Gaze upon the ancient Venetian stonework of the Bembo Fountain, the first spot in Heraklion to offer running water. Note the Roman statue at the back of the fountain and the decorative coats of arms still visible in the stonework. Stop for a coffee in the café next door, which was formerly the town’s pump house.
The Bembo Fountain was built between 1552 and 1554 by the governor, Gianmatteo Bembo. It is the oldest fountain in the city and had a dramatic impact on the daily lives of the people who resided in Heraklion. Water was transported via an aqueduct from Mount Yiouthas. Imagine the delight of the local citizens as they saw running water in their city for the first time.
As you approach the fountain you will notice a Roman sentry standing behind the spring in the middle of the fountain. This unnamed soldier is special, however, since he has no head. The statue was found by the fountain’s builders near the town of Ierapetra and incorporated into the design.

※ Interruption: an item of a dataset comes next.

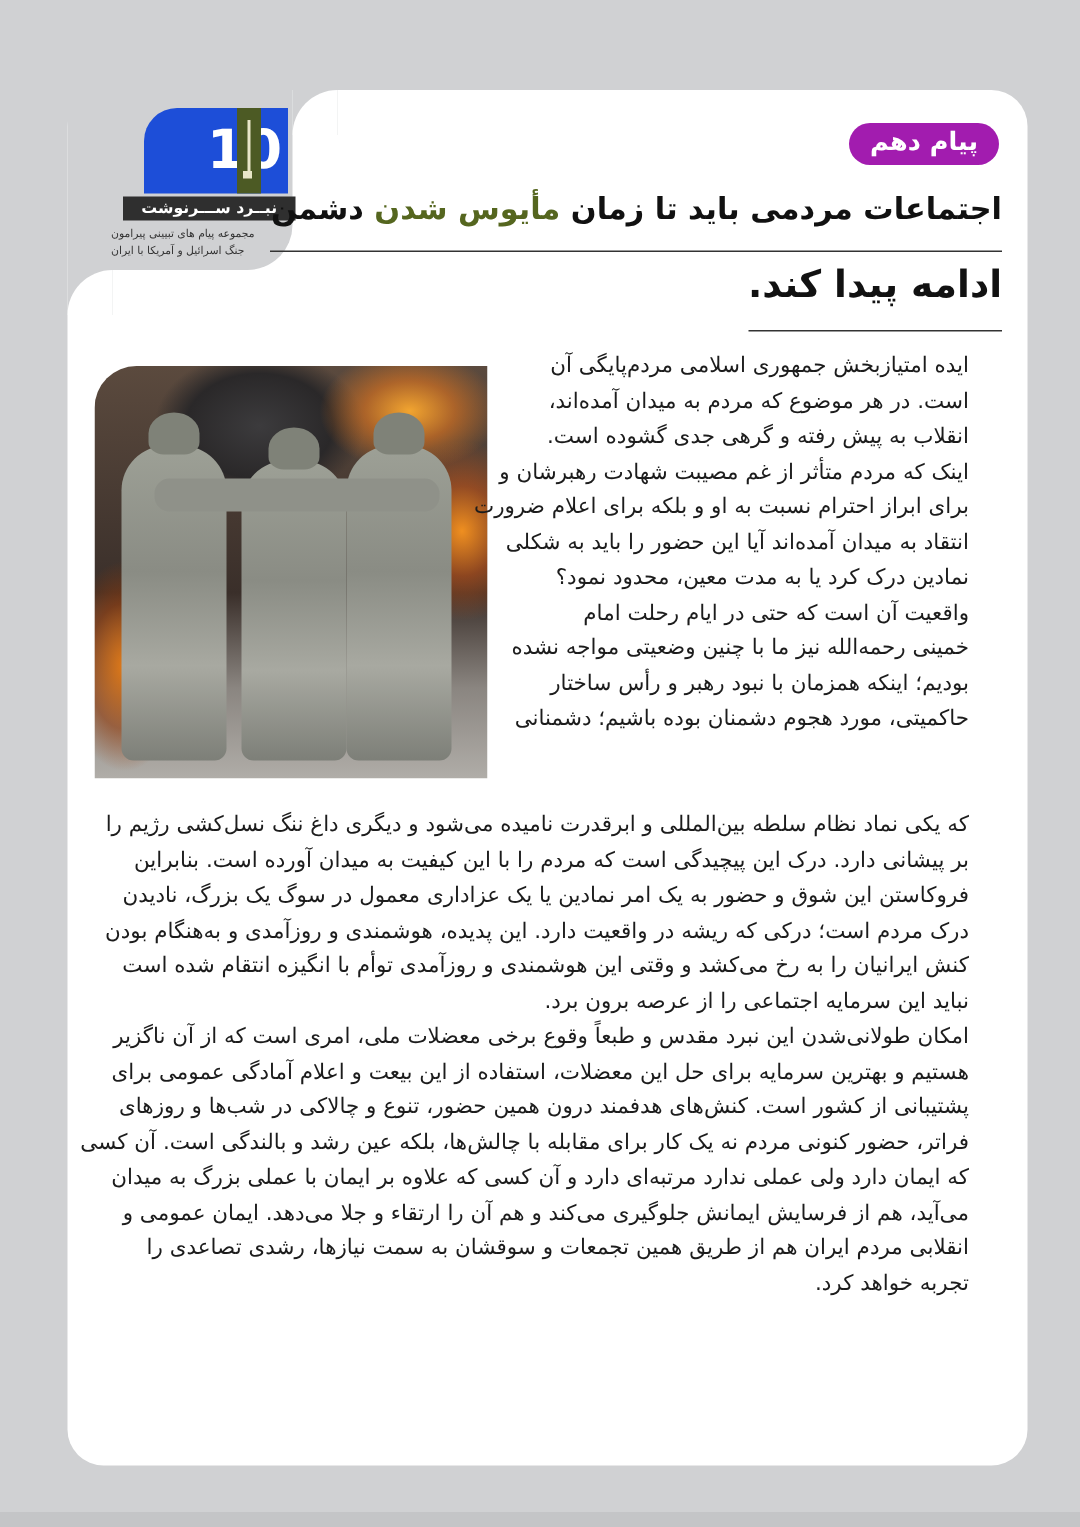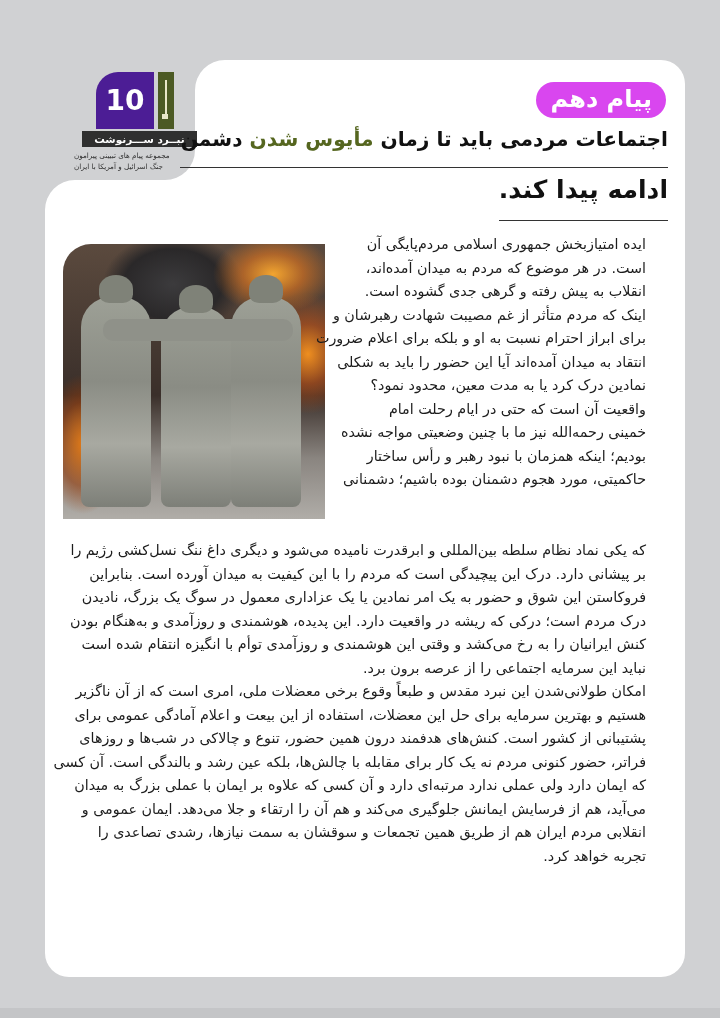"10" .logo-box { background: #4c1d95 -> #1d4ed8; font-size: 28px -> 36px; padding-left: none -> 38px }
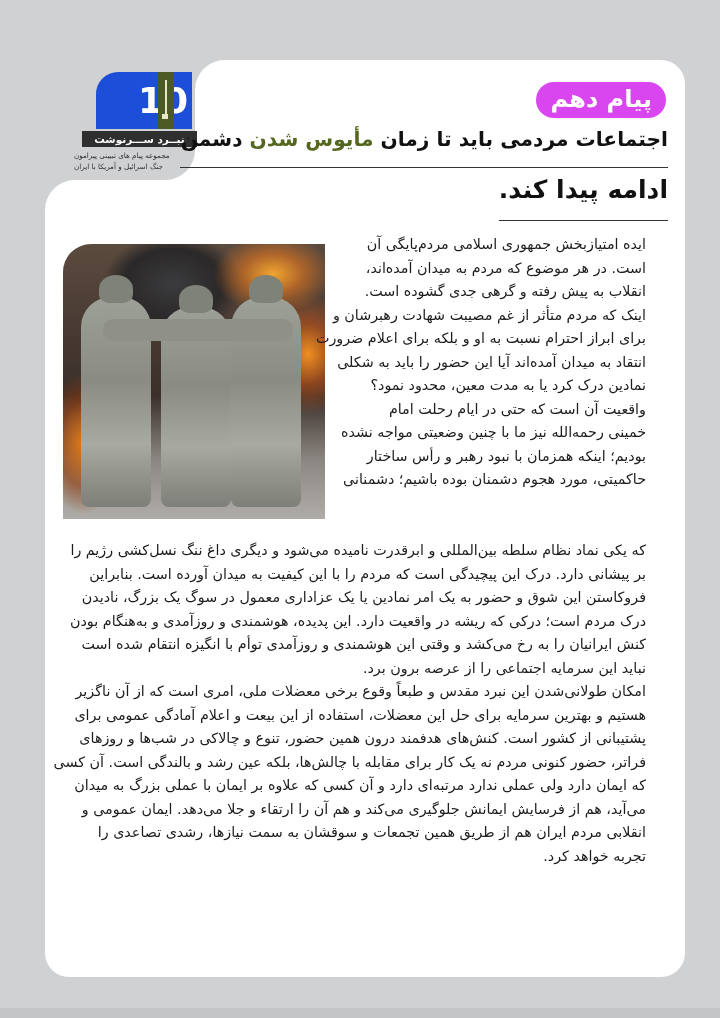"پیام دهم" .badge { background: #d946ef -> #a21caf; font-size: 24px -> 17px }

Despite being nearly 500 years old, the stonework remains in good condition. On either side of the statue, note the pillars and Venetian coats of arms, which contain elements of both Gothic and Renaissance design. Step closer and peer into the spring and you will see how the inside is decorated with ornate flowery patterns, typical of Greek architecture of the time.
Stop in for a drink or an al fresco snack outside the hexagonal building adjacent to the fountain. This is now a popular café. The original Turkish construction was a sebil or public roadside water fountain. At one time, mountain snow was delivered to the sebil to offer refreshing chilled water to passersby.
The Bembo Fountain is located in Plateia Kornarou, next to the Turkish Sebil.